■ THE PROBLEM
Print the listing exactly as it stands. Skip every picture.

■ GIVEN DATA
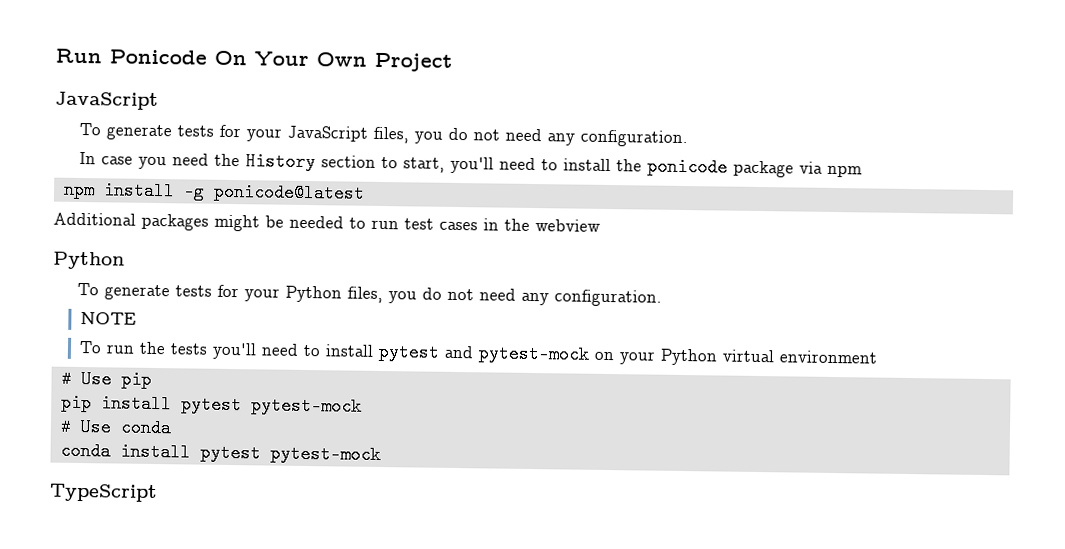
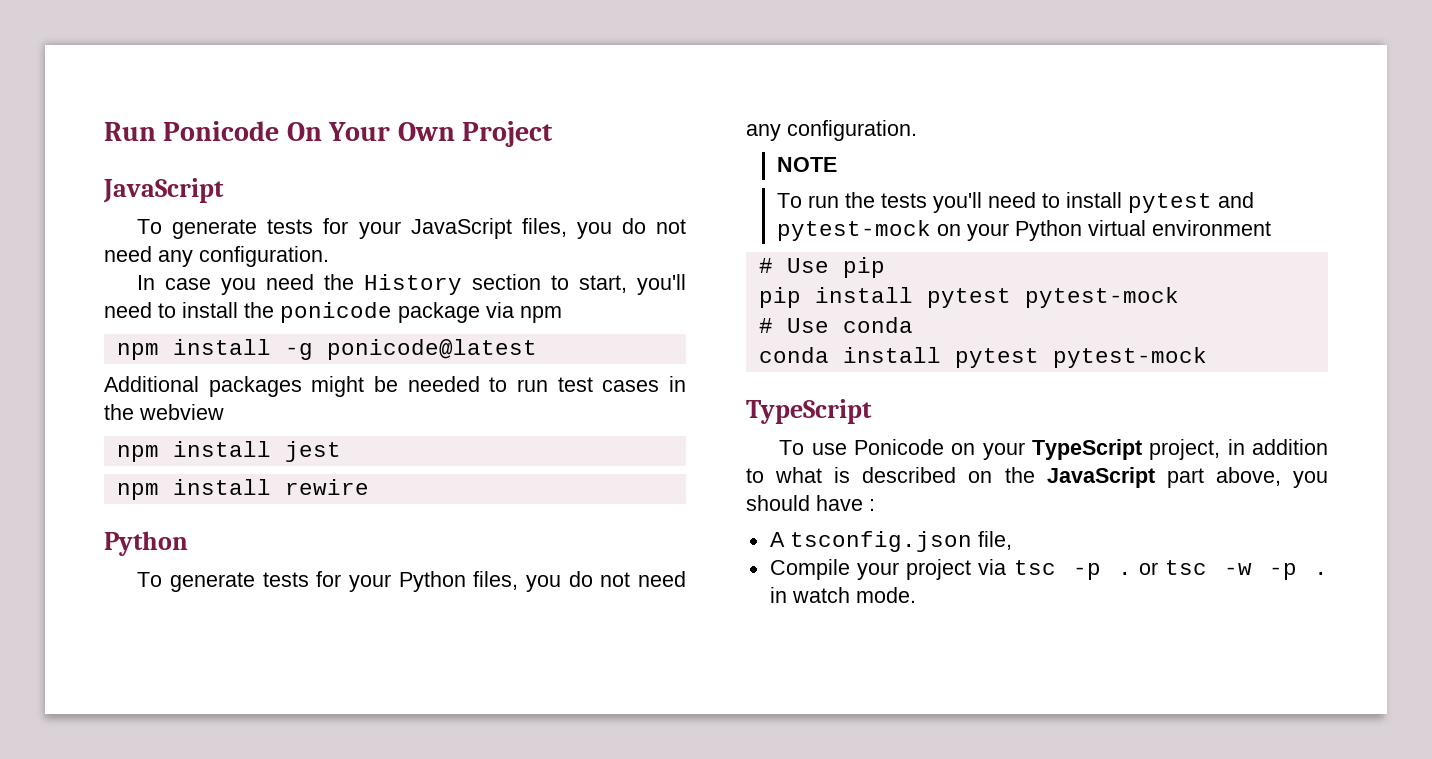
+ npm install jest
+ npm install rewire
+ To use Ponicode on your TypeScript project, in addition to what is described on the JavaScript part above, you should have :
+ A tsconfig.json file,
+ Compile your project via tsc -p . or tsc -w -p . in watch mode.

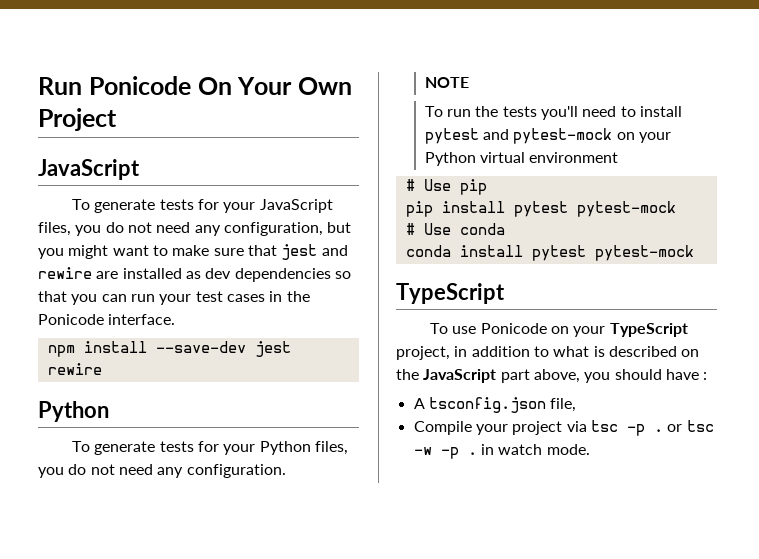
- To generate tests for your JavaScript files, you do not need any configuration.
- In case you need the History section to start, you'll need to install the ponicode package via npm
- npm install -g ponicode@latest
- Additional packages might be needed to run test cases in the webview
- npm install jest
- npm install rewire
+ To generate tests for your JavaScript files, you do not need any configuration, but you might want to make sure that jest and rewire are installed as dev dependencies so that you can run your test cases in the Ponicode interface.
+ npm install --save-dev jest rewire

■ ANSWER SECTION
+ npm install jest
+ npm install rewire
+ To use Ponicode on your TypeScript project, in addition to what is described on the JavaScript part above, you should have :
+ A tsconfig.json file,
+ Compile your project via tsc -p . or tsc -w -p . in watch mode.

- To generate tests for your JavaScript files, you do not need any configuration.
- In case you need the History section to start, you'll need to install the ponicode package via npm
- npm install -g ponicode@latest
- Additional packages might be needed to run test cases in the webview
- npm install jest
- npm install rewire
+ To generate tests for your JavaScript files, you do not need any configuration, but you might want to make sure that jest and rewire are installed as dev dependencies so that you can run your test cases in the Ponicode interface.
+ npm install --save-dev jest rewire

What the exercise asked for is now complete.